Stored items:
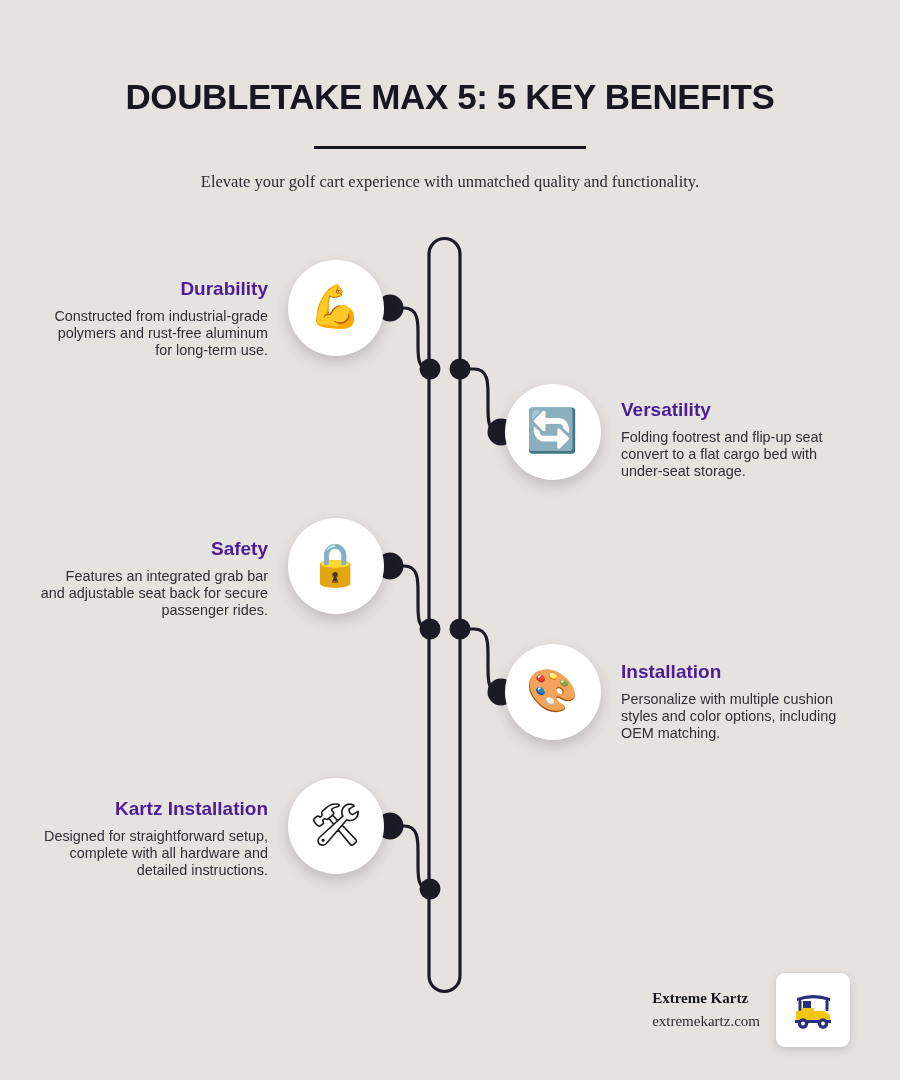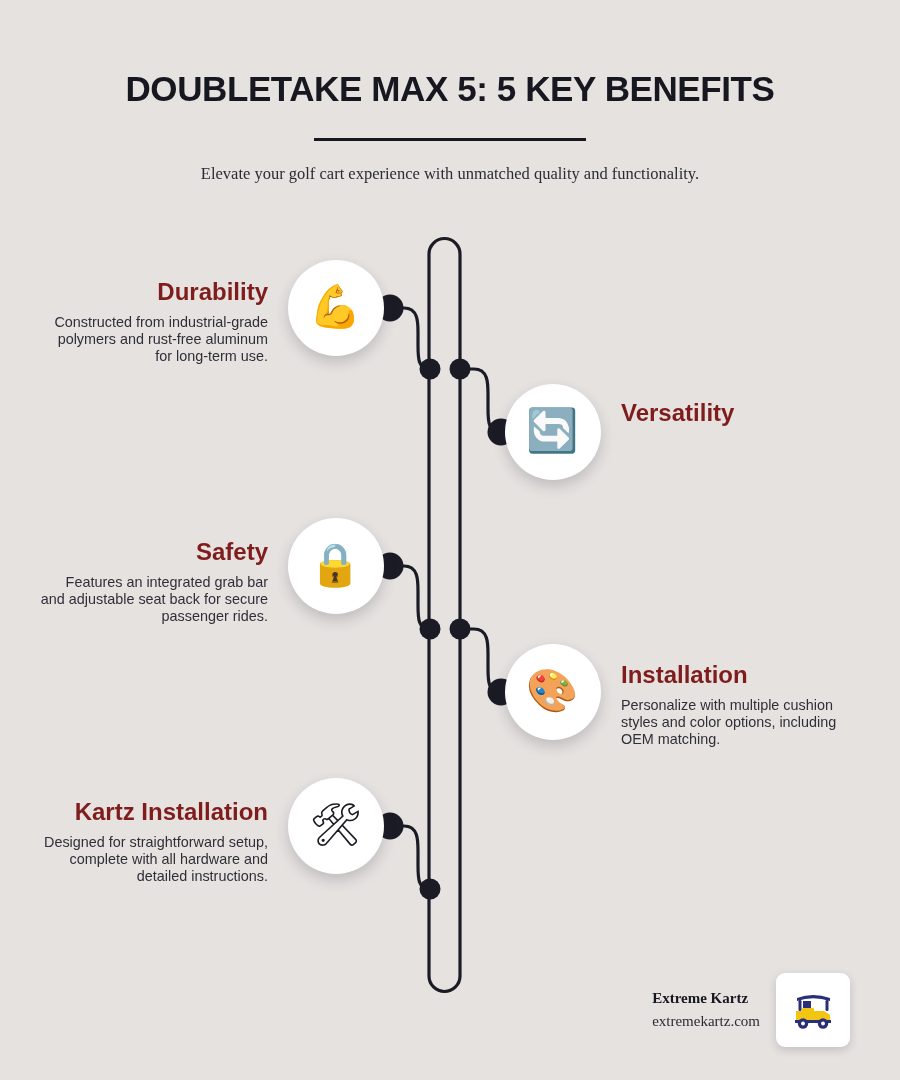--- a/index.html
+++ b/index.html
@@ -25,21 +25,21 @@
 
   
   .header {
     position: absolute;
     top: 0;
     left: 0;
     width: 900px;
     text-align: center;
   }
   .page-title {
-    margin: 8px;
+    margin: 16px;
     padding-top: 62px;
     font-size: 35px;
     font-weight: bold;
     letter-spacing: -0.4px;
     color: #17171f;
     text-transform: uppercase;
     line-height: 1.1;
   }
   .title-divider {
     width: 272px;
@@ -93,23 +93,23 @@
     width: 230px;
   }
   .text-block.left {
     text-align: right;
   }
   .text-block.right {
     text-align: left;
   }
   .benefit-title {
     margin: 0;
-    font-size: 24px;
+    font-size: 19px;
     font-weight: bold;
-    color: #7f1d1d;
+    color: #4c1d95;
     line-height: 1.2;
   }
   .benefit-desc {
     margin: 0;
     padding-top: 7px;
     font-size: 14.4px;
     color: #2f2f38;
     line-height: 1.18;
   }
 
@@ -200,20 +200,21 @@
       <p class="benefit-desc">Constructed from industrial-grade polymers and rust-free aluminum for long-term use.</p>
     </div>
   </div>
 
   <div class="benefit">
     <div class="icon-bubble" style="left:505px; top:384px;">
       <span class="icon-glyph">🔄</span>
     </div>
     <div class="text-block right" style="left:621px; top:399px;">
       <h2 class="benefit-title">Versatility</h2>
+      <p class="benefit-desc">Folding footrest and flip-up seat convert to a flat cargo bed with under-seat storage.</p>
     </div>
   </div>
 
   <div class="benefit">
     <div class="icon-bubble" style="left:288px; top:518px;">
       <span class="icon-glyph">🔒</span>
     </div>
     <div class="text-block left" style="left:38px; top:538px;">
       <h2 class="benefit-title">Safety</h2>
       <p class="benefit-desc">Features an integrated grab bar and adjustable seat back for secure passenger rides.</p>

What is needed: Write out exactly the lines starting with the one that holds "-200,20 +200,21 @@" and running through the last line above.

Solution for this problem:
@@ -200,20 +200,21 @@
       <p class="benefit-desc">Constructed from industrial-grade polymers and rust-free aluminum for long-term use.</p>
     </div>
   </div>
 
   <div class="benefit">
     <div class="icon-bubble" style="left:505px; top:384px;">
       <span class="icon-glyph">🔄</span>
     </div>
     <div class="text-block right" style="left:621px; top:399px;">
       <h2 class="benefit-title">Versatility</h2>
+      <p class="benefit-desc">Folding footrest and flip-up seat convert to a flat cargo bed with under-seat storage.</p>
     </div>
   </div>
 
   <div class="benefit">
     <div class="icon-bubble" style="left:288px; top:518px;">
       <span class="icon-glyph">🔒</span>
     </div>
     <div class="text-block left" style="left:38px; top:538px;">
       <h2 class="benefit-title">Safety</h2>
       <p class="benefit-desc">Features an integrated grab bar and adjustable seat back for secure passenger rides.</p>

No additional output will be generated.